__To do__: Given the entries that follow, write out exactly the lines starting at the one containing "[252,1934,393,1953] で提供している ->" and ending at the one containing "[269,1982,450,2001] で利用するクラスの ->", both ends included, and only those.

(Stored data entries)
····················

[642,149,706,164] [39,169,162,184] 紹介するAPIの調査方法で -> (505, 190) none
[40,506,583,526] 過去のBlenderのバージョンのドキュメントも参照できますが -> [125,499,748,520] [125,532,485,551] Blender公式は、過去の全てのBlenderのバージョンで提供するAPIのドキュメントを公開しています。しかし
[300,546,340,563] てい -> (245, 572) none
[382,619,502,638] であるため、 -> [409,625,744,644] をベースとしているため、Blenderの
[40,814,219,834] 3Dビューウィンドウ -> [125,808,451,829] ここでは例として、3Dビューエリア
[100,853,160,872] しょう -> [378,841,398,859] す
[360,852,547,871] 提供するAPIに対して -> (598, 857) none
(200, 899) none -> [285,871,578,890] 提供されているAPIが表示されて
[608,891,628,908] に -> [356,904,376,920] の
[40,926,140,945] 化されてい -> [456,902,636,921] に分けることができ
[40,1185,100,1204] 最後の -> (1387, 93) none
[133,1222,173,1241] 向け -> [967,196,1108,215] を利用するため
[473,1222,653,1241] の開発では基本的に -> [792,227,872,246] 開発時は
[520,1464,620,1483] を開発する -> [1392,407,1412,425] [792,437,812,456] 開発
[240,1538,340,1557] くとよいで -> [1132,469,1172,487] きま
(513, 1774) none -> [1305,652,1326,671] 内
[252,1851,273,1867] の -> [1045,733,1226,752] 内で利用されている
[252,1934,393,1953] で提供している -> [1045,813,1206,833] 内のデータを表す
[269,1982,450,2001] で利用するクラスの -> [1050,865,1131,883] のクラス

····················

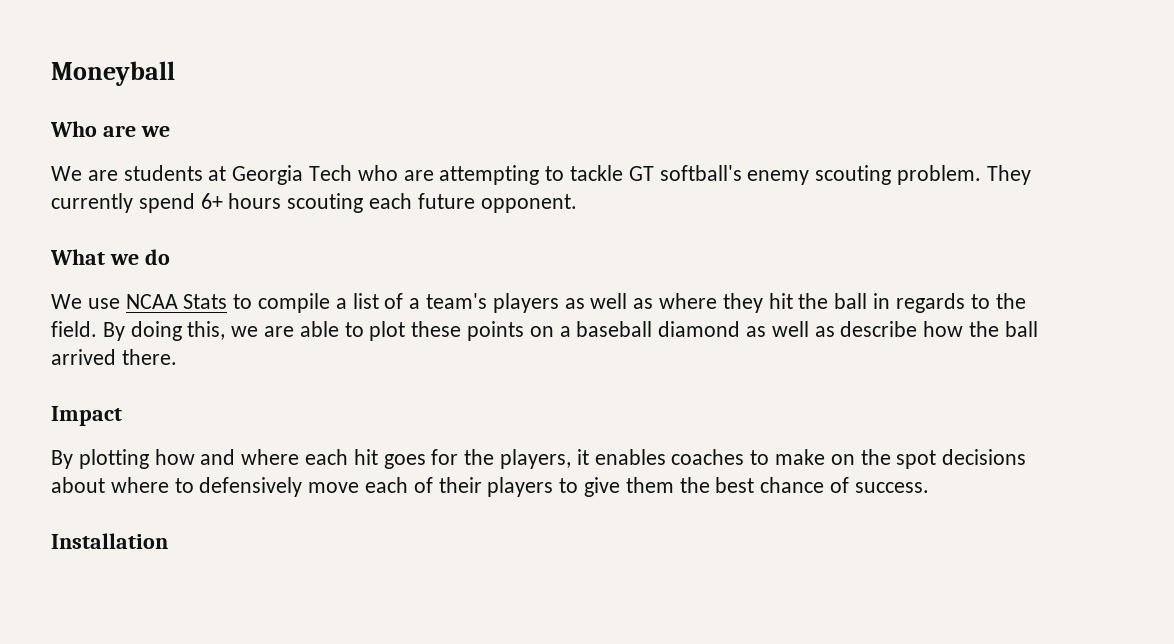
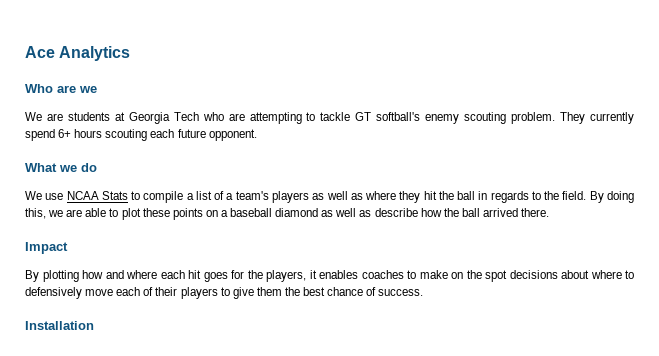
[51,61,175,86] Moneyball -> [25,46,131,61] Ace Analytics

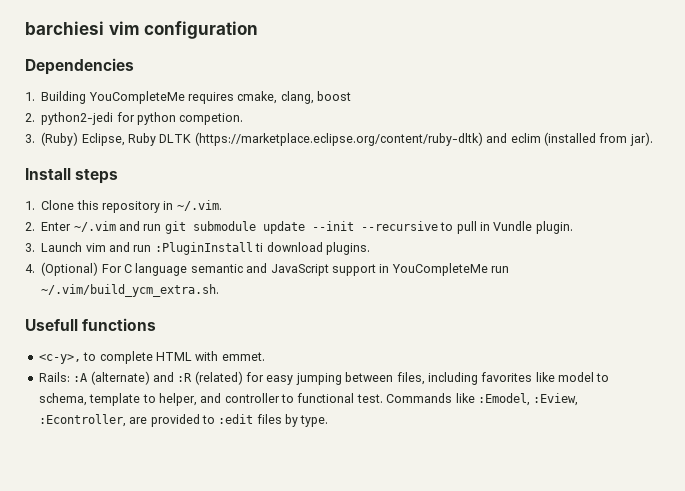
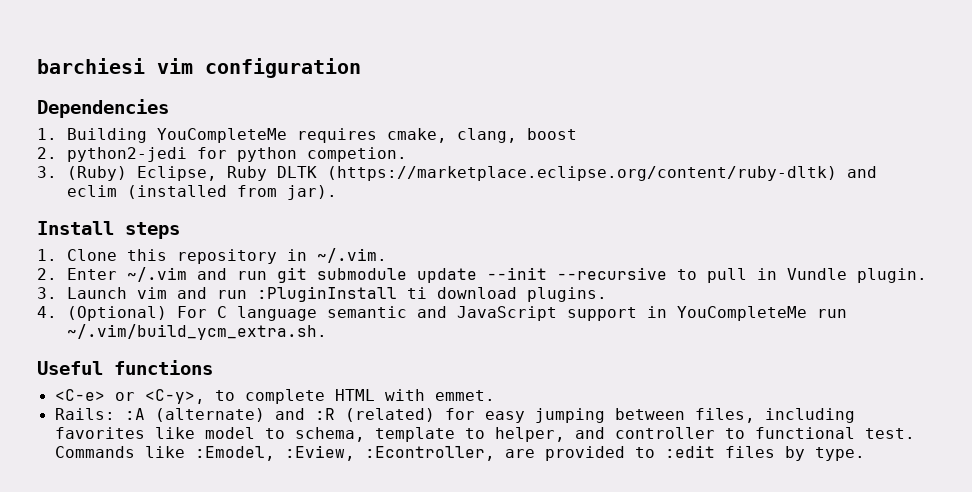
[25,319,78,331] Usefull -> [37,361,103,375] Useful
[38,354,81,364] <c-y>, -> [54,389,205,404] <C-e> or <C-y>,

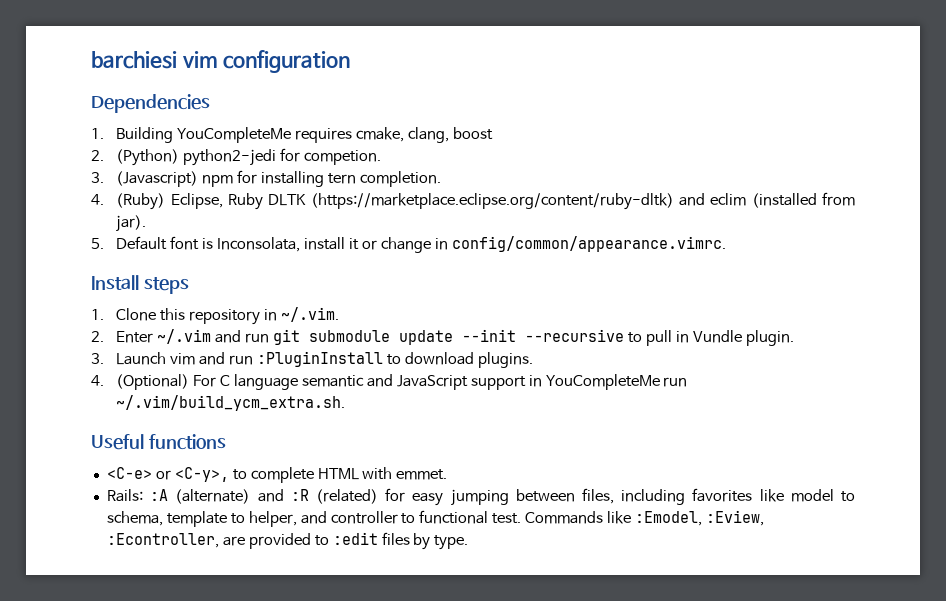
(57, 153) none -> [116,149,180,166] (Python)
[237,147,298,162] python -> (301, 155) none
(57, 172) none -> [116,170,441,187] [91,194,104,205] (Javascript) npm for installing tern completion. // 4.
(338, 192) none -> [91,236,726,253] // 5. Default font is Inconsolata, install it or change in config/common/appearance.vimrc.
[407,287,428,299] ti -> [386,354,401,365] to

····················

__Final answer__:
[252,1934,393,1953] で提供している -> [1045,813,1206,833] 内のデータを表す
[269,1982,450,2001] で利用するクラスの -> [1050,865,1131,883] のクラス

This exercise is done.